High levels of missing data and strong class imbalance are ubiquitous challenges that are often presented simultaneously in real-world time series data. Existing methods approach these problems separately, frequently making significant assumptions about the underlying data generation process in order to lessen the impact of missing information. In this work, we instead demonstrate how a general self-supervised training method, namely Autoregressive Predictive Coding (APC), can be leveraged to overcome both missing data and class imbalance simultaneously without strong assumptions.
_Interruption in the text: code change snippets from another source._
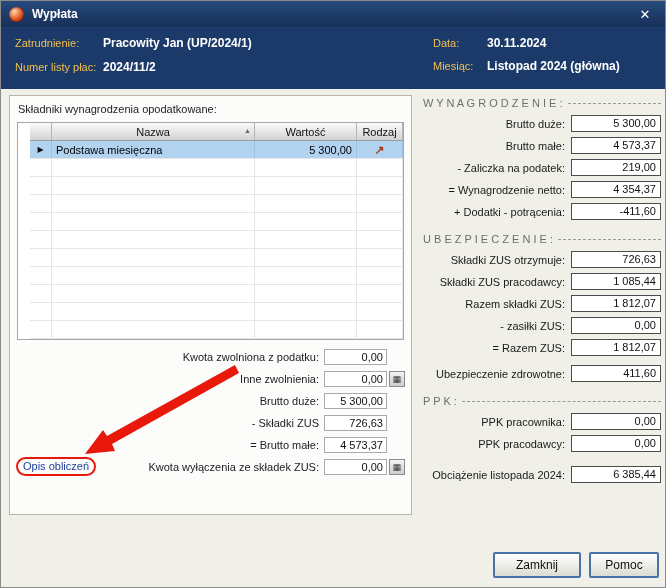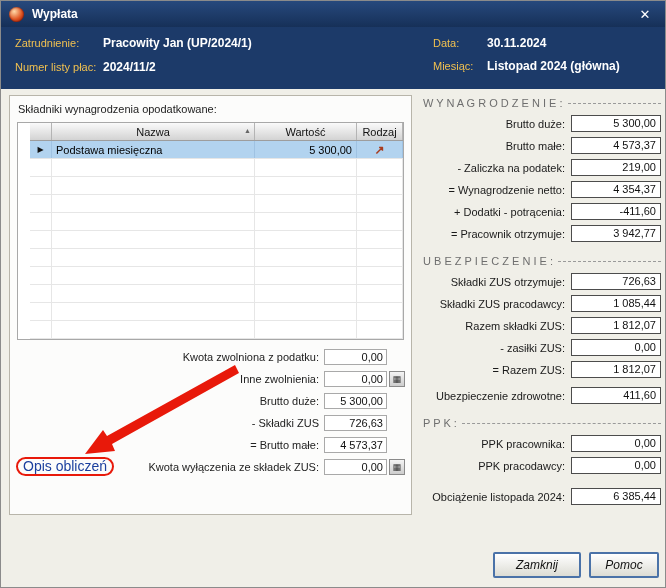--- a/index.html
+++ b/index.html
@@ -254,10 +254,6 @@
         <span class="r-label">+ Dodatki - potrącenia:</span>
         <span class="r-box">-411,60</span>
       </div>
-    <div class="r-row">
-        <span class="r-label">= Pracownik otrzymuje:</span>
-        <span class="r-box">3 942,77</span>
-      </div>
 
     <div class="sec-title gap">U B E Z P I E C Z E N I E :</div>
 

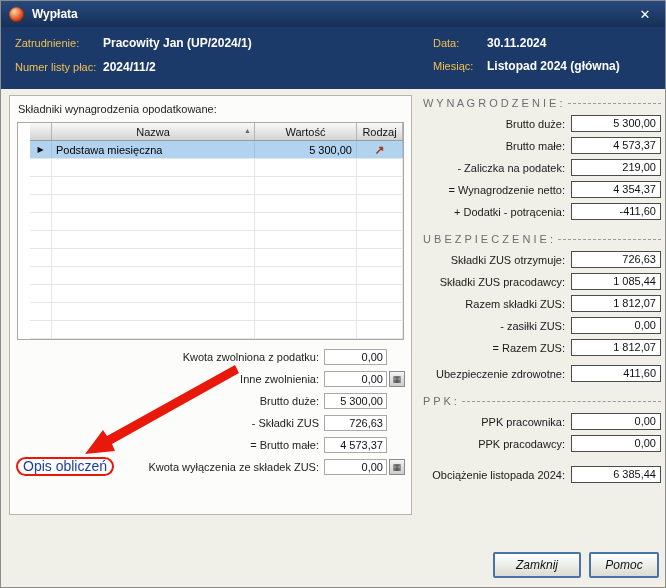--- a/index.html
+++ b/index.html
@@ -55,7 +55,7 @@
     background:linear-gradient(#f4f4f4,#cdcdcd);font-size:9px;line-height:14px;text-align:center;color:#333;}
   .f-calc.hidden{visibility:hidden;}
   .oval{display:inline-block;border:2px solid #e8190a;border-radius:11px;padding:0 5px;background:transparent;}
-  .opis-link{font-size:14px;color:#1b3f9e;line-height:15px;white-space:nowrap;}
+  .opis-link{font-size:11px;color:#1b3f9e;line-height:15px;white-space:nowrap;}
   
   .right-panel{position:absolute;left:420px;top:90px;width:240px;}
   .sec-title{display:flex;align-items:center;font-size:11px;color:#6e6e6e;margin:6px 0 6px 2px;white-space:nowrap;}

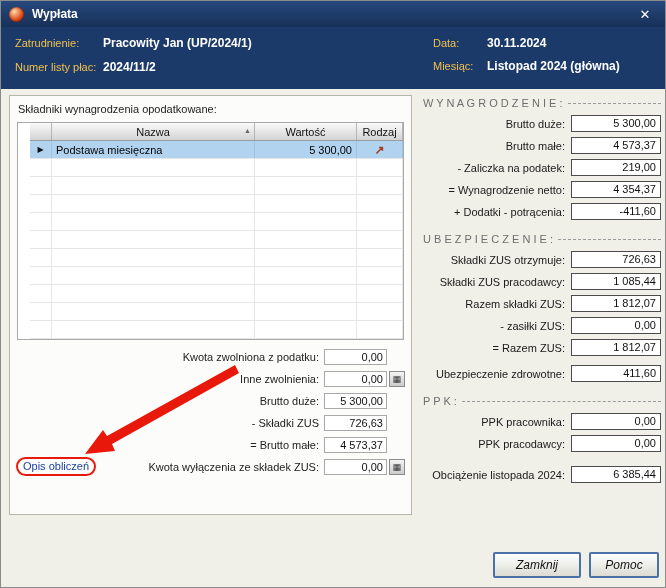--- a/index.html
+++ b/index.html
@@ -75,7 +75,7 @@
   .tab.active{background:#fcfcfb;height:21px;line-height:21px;margin-bottom:-1px;z-index:2;position:relative;}
   
   .btn{position:absolute;height:26px;font-size:12px;color:#111;text-align:center;line-height:22px;
-    background:linear-gradient(#ffffff,#dcdcd4);border:2px solid #4a72a8;border-radius:2px;font-style:italic;}
+    background:linear-gradient(#ffffff,#dcdcd4);border:2px solid #4a72a8;border-radius:2px;}
   .btn-zamknij{left:492px;top:551px;width:88px;}
   .btn-pomoc{left:588px;top:551px;width:70px;}
   

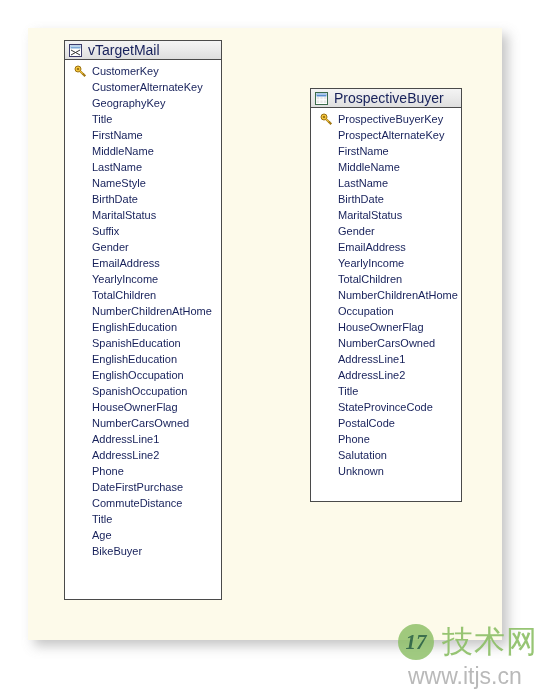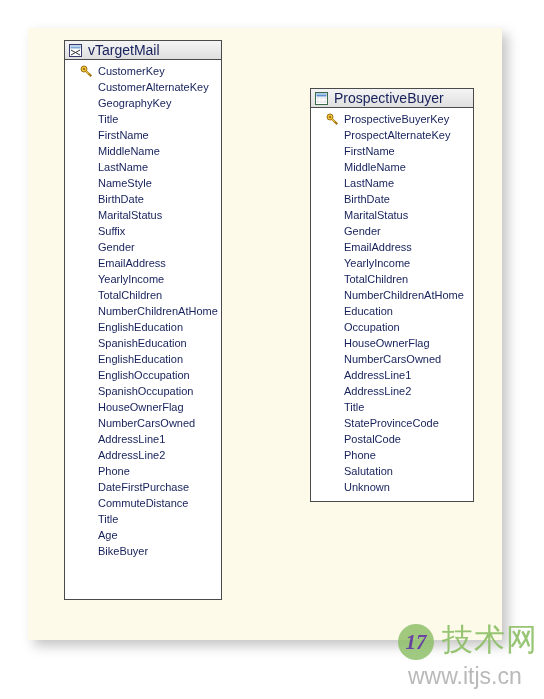--- a/index.html
+++ b/index.html
@@ -72,7 +72,7 @@
     height: 16px;
     display: flex;
     align-items: center;
-    padding-left: 14px;
+    padding-left: 8px;
     box-sizing: border-box;
   }
   .field-icon-slot {

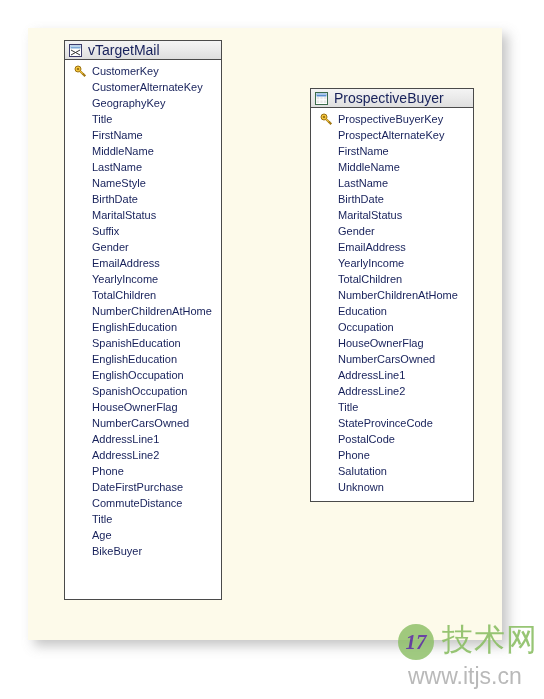--- a/index.html
+++ b/index.html
@@ -42,7 +42,7 @@
   #entity-1 {
     left: 282px;
     top: 60px;
-    width: 164px;
+    width: 152px;
     height: 414px;
   }
 

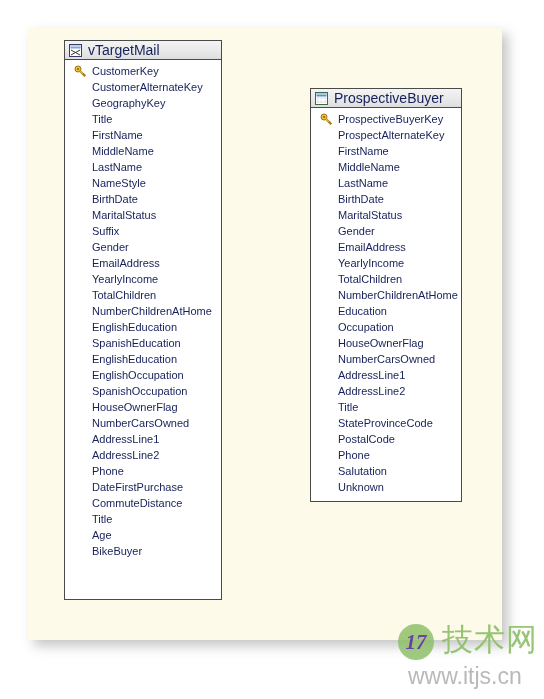--- a/index.html
+++ b/index.html
@@ -372,10 +372,6 @@
         </li>
         <li class="field-row">
           <span class="field-icon-slot"></span>
-          <span class="field-name">Education</span>
-        </li>
-        <li class="field-row">
-          <span class="field-icon-slot"></span>
           <span class="field-name">Occupation</span>
         </li>
         <li class="field-row">

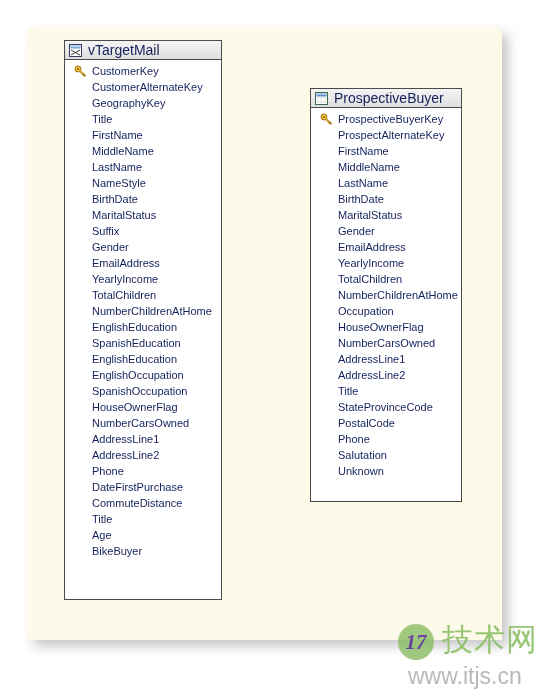--- a/index.html
+++ b/index.html
@@ -113,7 +113,7 @@
     height: 36px;
     border-radius: 50%;
     background: #8cbf66;
-    color: #4c1d95;
+    color: #14532d;
     font-size: 21px;
     font-style: italic;
     font-weight: bold;

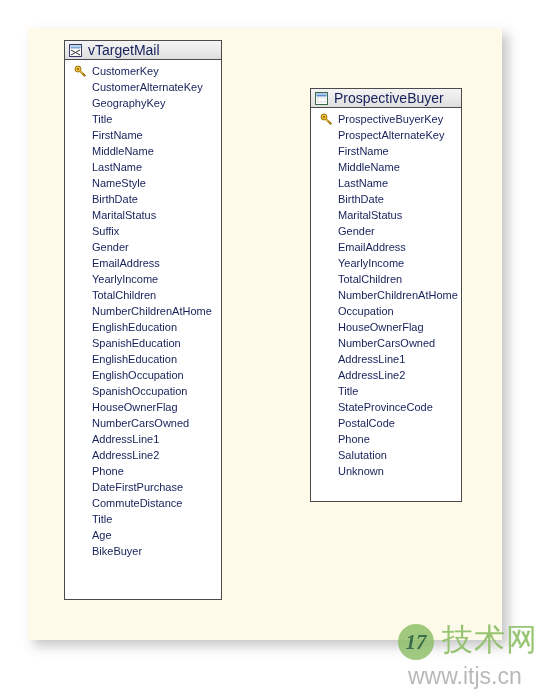--- a/index.html
+++ b/index.html
@@ -130,7 +130,7 @@
     letter-spacing: 1px;
     opacity: 0.9;
     line-height: 34px;
-    font-family: Liberation Mono, monospace;
+    font-family: Liberation Serif, serif;
   }
   .wm-url {
     font-size: 23px;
Specifically, on a synthetic dataset, we show that standard baselines are substantially improved upon through the use of APC, yielding the greatest gains in the combined setting of high missingness and severe class imbalance. We further apply APC on two real-world medical time-series datasets, and show that APC improves the classification performance in all settings, ultimately achieving state-of-the-art AUPRC results on the Physionet benchmark.

Authors

Fiorella Wever, T. Anderson Keller, Laura Symul, Victor Garcia Satorras

Full Paper

Accepted at:

ArXiv Paper: https://arxiv.org/abs/2106.15577

Full Dissertation Paper

Autoregressive Predictive Coding (APC):

An input sequence x is given to the model, which uses an RNN encoder to encode the value at each time step to a hidden state. Finally, a weight matrix W transforms the hidden states to same dimensionality as the input sequence x. A time shifting factor of n ≥ 1 tells the encoder to predict n steps in the future ahead of the current one. The output sequence y is then compared to the input sequence x shifted n steps ahead in order to compute the loss.